The funny thing is, Rice said Arcidiacono didn’t even play exceptionally well at Bob Gibbons.
“He played well this weekend but he didn’t play any better than he did he every other tournament,” Rice said.
Before Arcidiacono arrived at Neshaminy High, the program had gone 3-22 in each of the previous two seasons, or 6-44 combined.
They made the district playoffs his freshman season.
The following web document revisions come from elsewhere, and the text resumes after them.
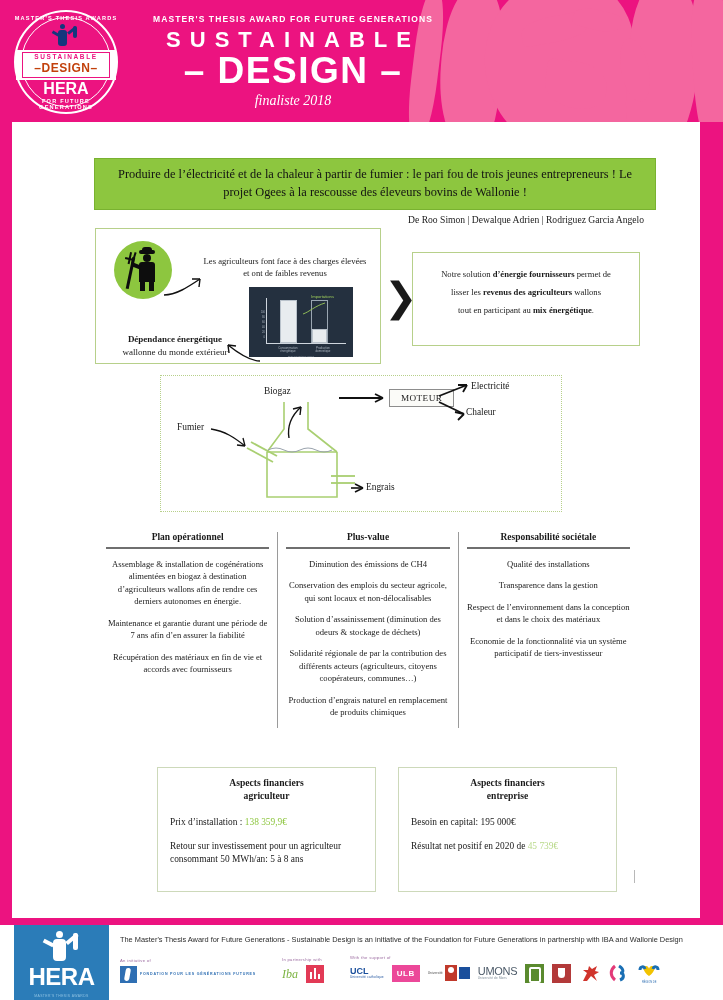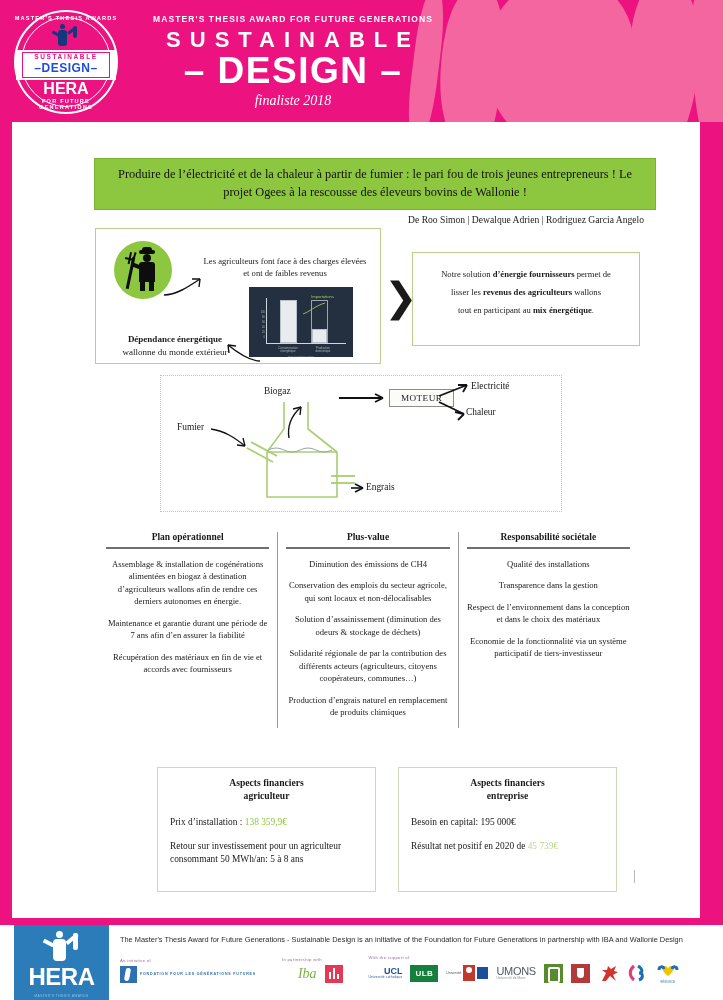--- a/index.html
+++ b/index.html
@@ -38,7 +38,7 @@
   .badge-sust{position:absolute;left:0;right:0;top:3px;text-align:center;font-family:"Liberation Sans",sans-serif;
       font-size:6.5px;letter-spacing:1.6px;font-weight:bold;color:#ec1380;}
   .badge-design{position:absolute;left:0;right:0;top:11px;text-align:center;font-family:"Liberation Sans",sans-serif;
-      font-size:12px;letter-spacing:0.5px;font-weight:bold;color:#1d4ed8;}
+      font-size:12px;letter-spacing:0.5px;font-weight:bold;color:#c2410c;}
   .badge-hera{position:absolute;left:0;right:0;top:70px;text-align:center;font-family:"Liberation Sans",sans-serif;
       font-size:16px;font-weight:bold;color:#ffffff;letter-spacing:0px;}
   .badge-fig{position:absolute;left:38px;top:14px;width:28px;height:26px;}

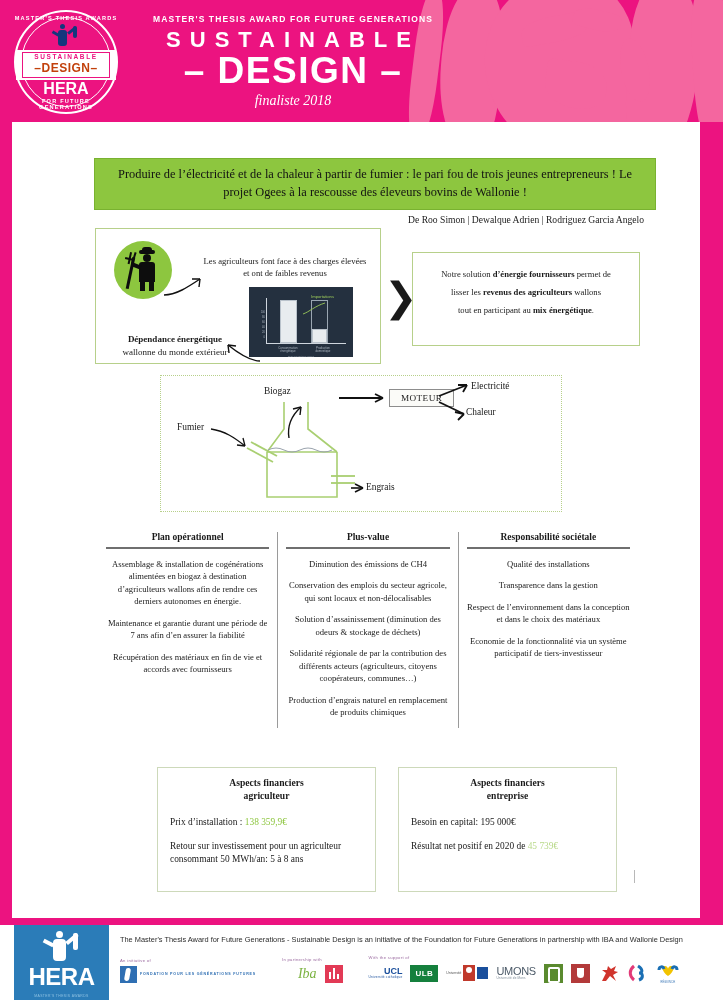--- a/index.html
+++ b/index.html
@@ -168,7 +168,7 @@
       border-radius:3px;transform:rotate(10deg);}
   .lg-ffg-txt{margin-left:3px;font-family:"Liberation Sans",sans-serif;font-size:3.6px;color:#2f6fb3;
       font-weight:bold;letter-spacing:0.8px;line-height:1.5;}
-  .lg-iba{font-family:"Liberation Serif",serif;font-style:italic;font-size:14px;color:#7cb342;margin-left:16px;}
+  .lg-iba{font-family:"Liberation Serif",serif;font-style:italic;font-size:12px;color:#7cb342;}
   .lg-red{width:18px;height:18px;background:#e23a56;position:relative;}
   .lg-red i{position:absolute;bottom:4px;background:#ffffff;display:block;width:2px;}
   .lg-ucl{font-family:"Liberation Sans",sans-serif;font-weight:bold;font-size:9px;color:#1a4f9c;line-height:1;text-align:right;}

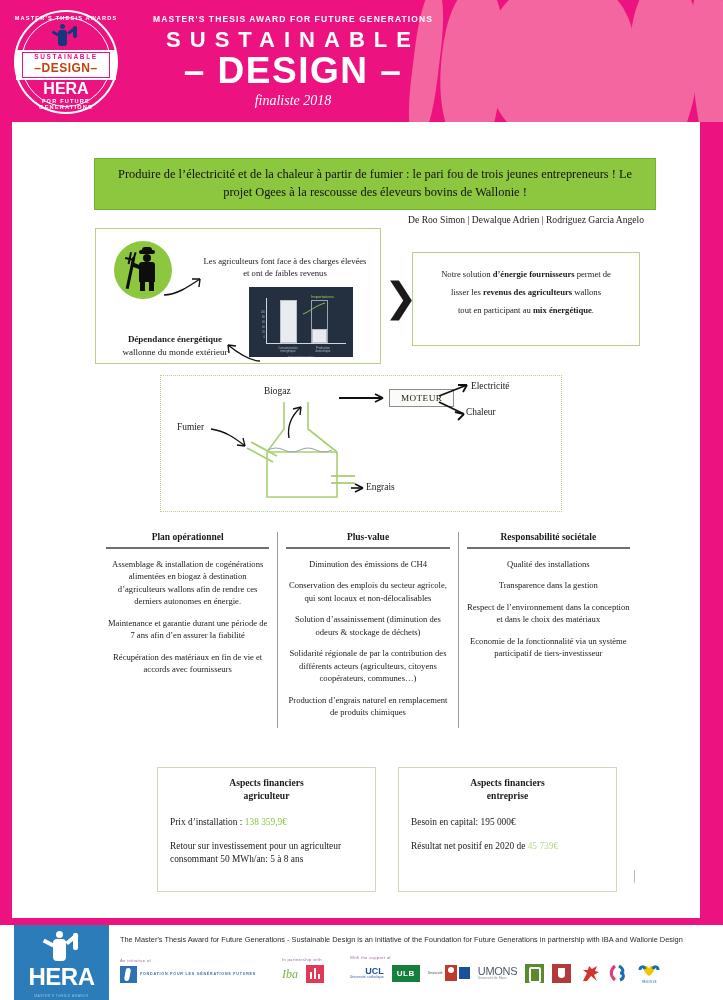--- a/index.html
+++ b/index.html
@@ -171,7 +171,7 @@
   .lg-iba{font-family:"Liberation Serif",serif;font-style:italic;font-size:12px;color:#7cb342;}
   .lg-red{width:18px;height:18px;background:#e23a56;position:relative;}
   .lg-red i{position:absolute;bottom:4px;background:#ffffff;display:block;width:2px;}
-  .lg-ucl{font-family:"Liberation Sans",sans-serif;font-weight:bold;font-size:9px;color:#1a4f9c;line-height:1;text-align:right;}
+  .lg-ucl{font-family:"Liberation Sans",sans-serif;font-weight:bold;font-size:9px;color:#1a4f9c;line-height:1;text-align:left;}
   .lg-ucl small{display:block;font-size:3.2px;font-weight:normal;color:#1a4f9c;letter-spacing:0.2px;}
   .lg-ulb{background:#15803d;color:#ffffff;font-family:"Liberation Sans",sans-serif;font-weight:bold;
       font-size:8px;padding:4px 5px;letter-spacing:0.5px;}

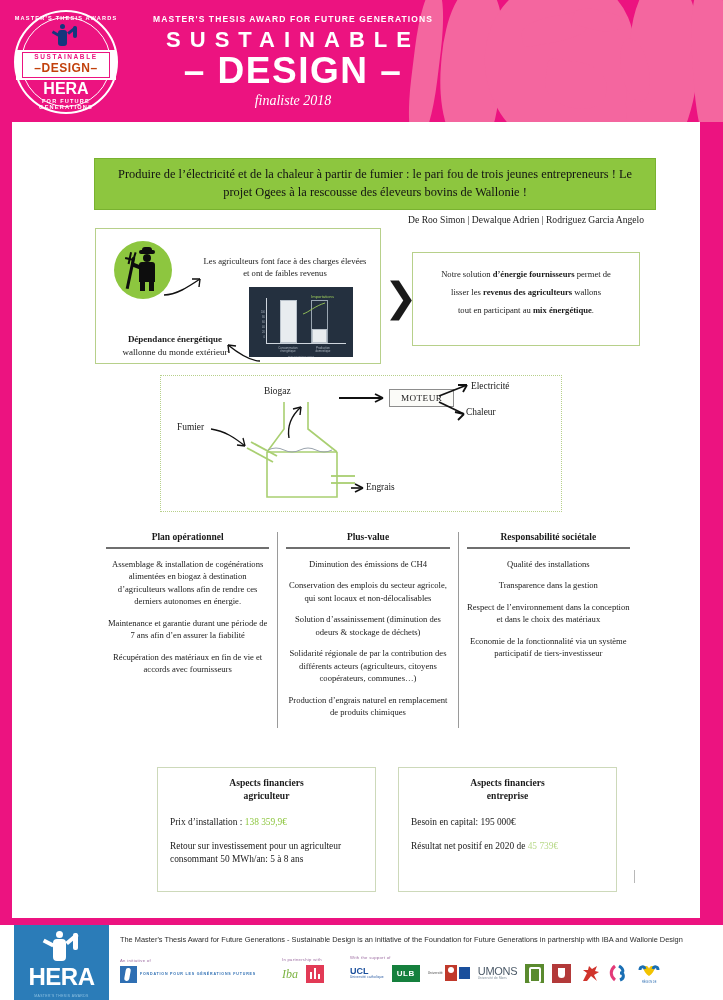--- a/index.html
+++ b/index.html
@@ -173,7 +173,7 @@
   .lg-red i{position:absolute;bottom:4px;background:#ffffff;display:block;width:2px;}
   .lg-ucl{font-family:"Liberation Sans",sans-serif;font-weight:bold;font-size:9px;color:#1a4f9c;line-height:1;text-align:left;}
   .lg-ucl small{display:block;font-size:3.2px;font-weight:normal;color:#1a4f9c;letter-spacing:0.2px;}
-  .lg-ulb{background:#15803d;color:#ffffff;font-family:"Liberation Sans",sans-serif;font-weight:bold;
+  .lg-ulb{background:#ec4899;color:#ffffff;font-family:"Liberation Sans",sans-serif;font-weight:bold;
       font-size:8px;padding:4px 5px;letter-spacing:0.5px;}
   .lg-ulg{display:flex;align-items:center;gap:2px;}
   .lg-ulg-mark{width:12px;height:16px;background:#c0392b;position:relative;}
During his sophomore year, they reached the state playoffs for the first time since 2000 before falling to Penn Wood.
Arcidiacono was named second-team All-State in Pennsylvania’s Class AAAA grouping after averaging 18 points per game.
He was invited to the NBA Top 100 Camp in Virginia this month as one of only 15 rising juniors to attend.
He says it’s still too early to make any serious college plans.
“I’m considering every place right now,” he said. “It’s still early.”
Rutgers was the first school to offer under former coach Fred Hill and Rice thinks that could be a good landing spot for Arcidiacono.
“Rutgers has a good shot,” Rice said. “They have a real close-knit family and they all live in New Jersey and Bucks County, Pa.
“They all want to see him play in a big-time college and see him go to a place where they put the ball in his hands and it’s close enough so the family can watch.”
Arcidiacono has been to Rutgers a couple of times unofficially but has yet to meet new coach Mike Rice. He does know recruiting coordinator Jimmy Carr, who also worked under Hill.
“I’ve never met the new coach,” Arcidiacono said. “Fred Hill, I liked him but I’ll have to keep everything open.”